Want namespaced commands? cd ~/.claude/skills/gstack && ./setup --prefix — switches from /qa to /gstack-qa. Useful if you run other skill packs alongside gstack.

Codex says "Skipped loading skill(s) due to invalid SKILL.md"? Your Codex skill descriptions are stale. Fix: cd ~/.codex/skills/gstack && git pull && ./setup --host codex — or for repo-local installs: cd "$(readlink -f .agents/skills/gstack)" && git pull && ./setup --host codex

Windows users: gstack works on Windows 11 via Git Bash or WSL. Node.js is required in addition to Bun — Bun has a known bug with Playwright's pipe transport on Windows (bun#4253). The browse server automatically falls back to Node.js. Make sure both bun and node are on your PATH.
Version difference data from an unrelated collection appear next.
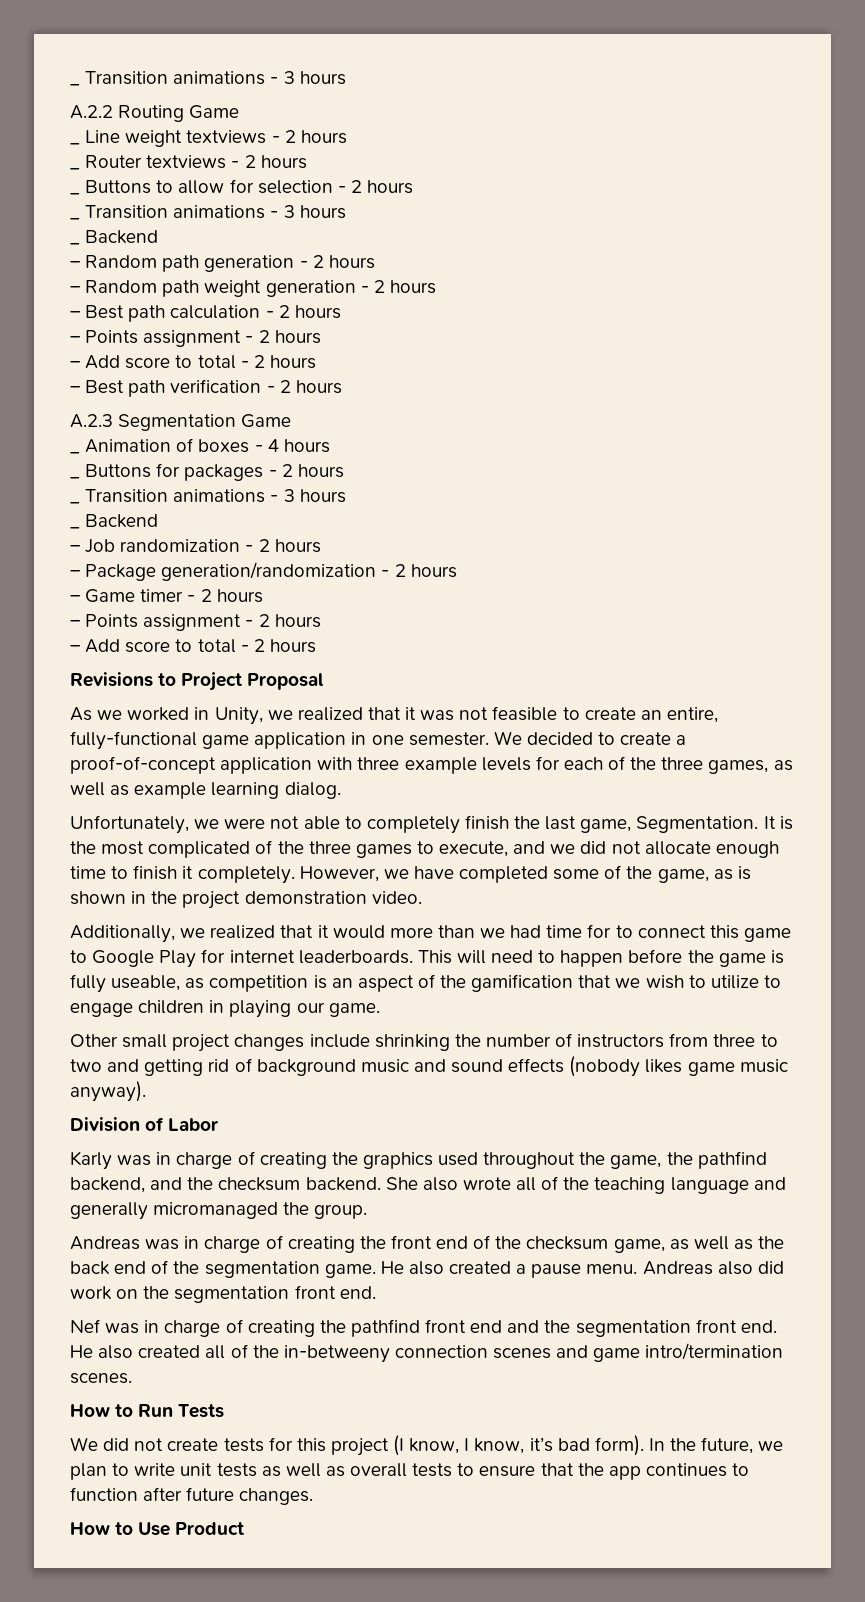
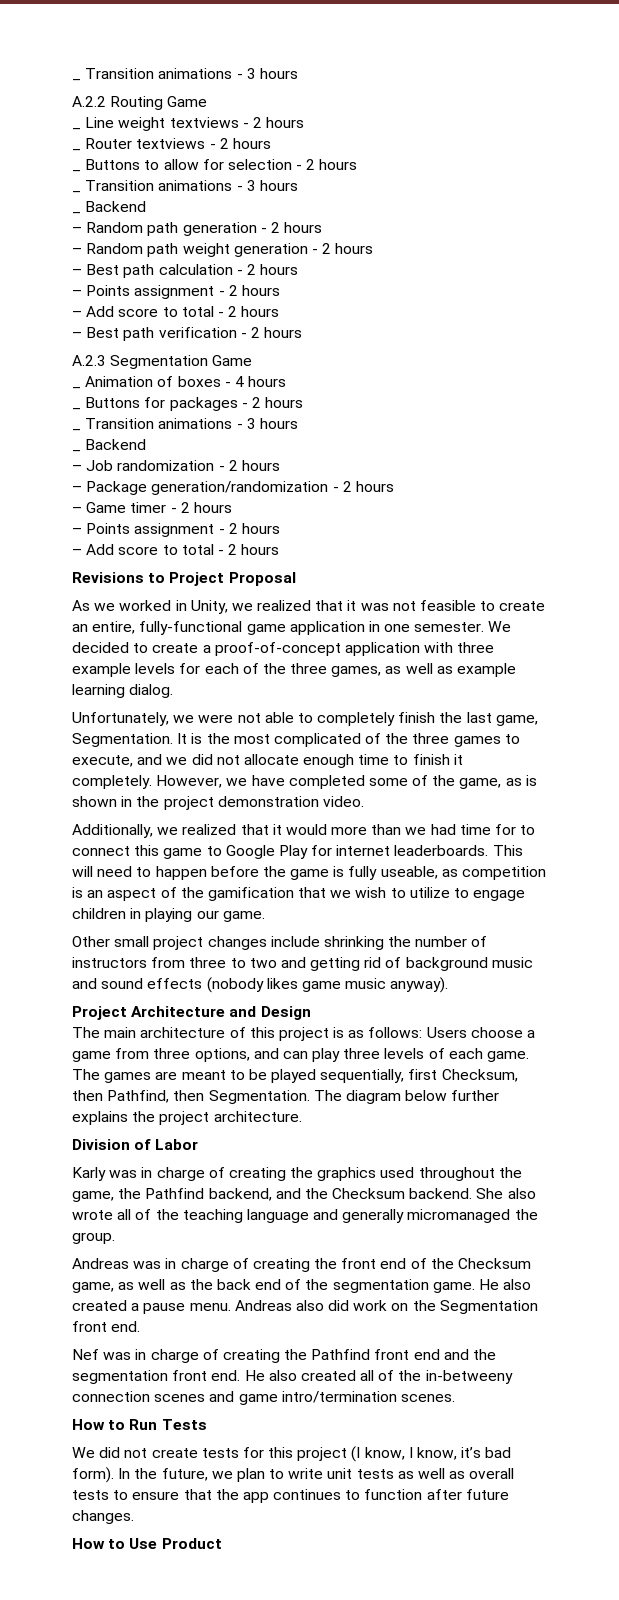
+ Project Architecture and Design
+ The main architecture of this project is as follows: Users choose a game from three options, and can play three levels of each game. The games are meant to be played sequentially, first Checksum, then Pathfind, then Segmentation. The diagram below further explains the project architecture.
- Karly was in charge of creating the graphics used throughout the game, the pathfind backend, and the checksum backend.
+ Karly was in charge of creating the graphics used throughout the game, the Pathfind backend, and the Checksum backend.
- Andreas was in charge of creating the front end of the checksum game, as well as the back end of the segmentation game.
+ Andreas was in charge of creating the front end of the Checksum game, as well as the back end of the segmentation game.
- Andreas also did work on the segmentation front end.
+ Andreas also did work on the Segmentation front end.
- Nef was in charge of creating the pathfind front end and the segmentation front end.
+ Nef was in charge of creating the Pathfind front end and the segmentation front end.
On Windows without Developer Mode (MSYS2 / Git Bash), setup falls back to file copies instead of symlinks because ln -snf produces frozen copies that don't refresh on git pull. Re-run cd ~/.claude/skills/gstack && ./setup after every git pull so your skill files match the repo. setup prints a one-line note reminding you. Unix and WSL keep symlinks and don't need the re-run.

Claude says it can't see the skills? Make sure your project's CLAUDE.md has a gstack section. Add this:

## gstack
Use /browse from gstack for all web browsing. Never use mcp__claude-in-chrome__* tools.
Available skills: /office-hours, /plan-ceo-review, /plan-eng-review, /plan-design-review,
/design-consultation, /design-shotgun, /design-html, /review, /ship, /land-and-deploy,
/canary, /benchmark, /browse, /open-gstack-browser, /qa, /qa-only, /design-review,
/setup-browser-cookies, /setup-deploy, /setup-gbrain, /sync-gbrain, /retro, /investigate,
/document-release, /document-generate, /codex, /cso, /autoplan, /pair-agent, /careful, /freeze,
/guard, /unfreeze, /gstack-upgrade, /learn.

License

MIT. Free forever. Go build something.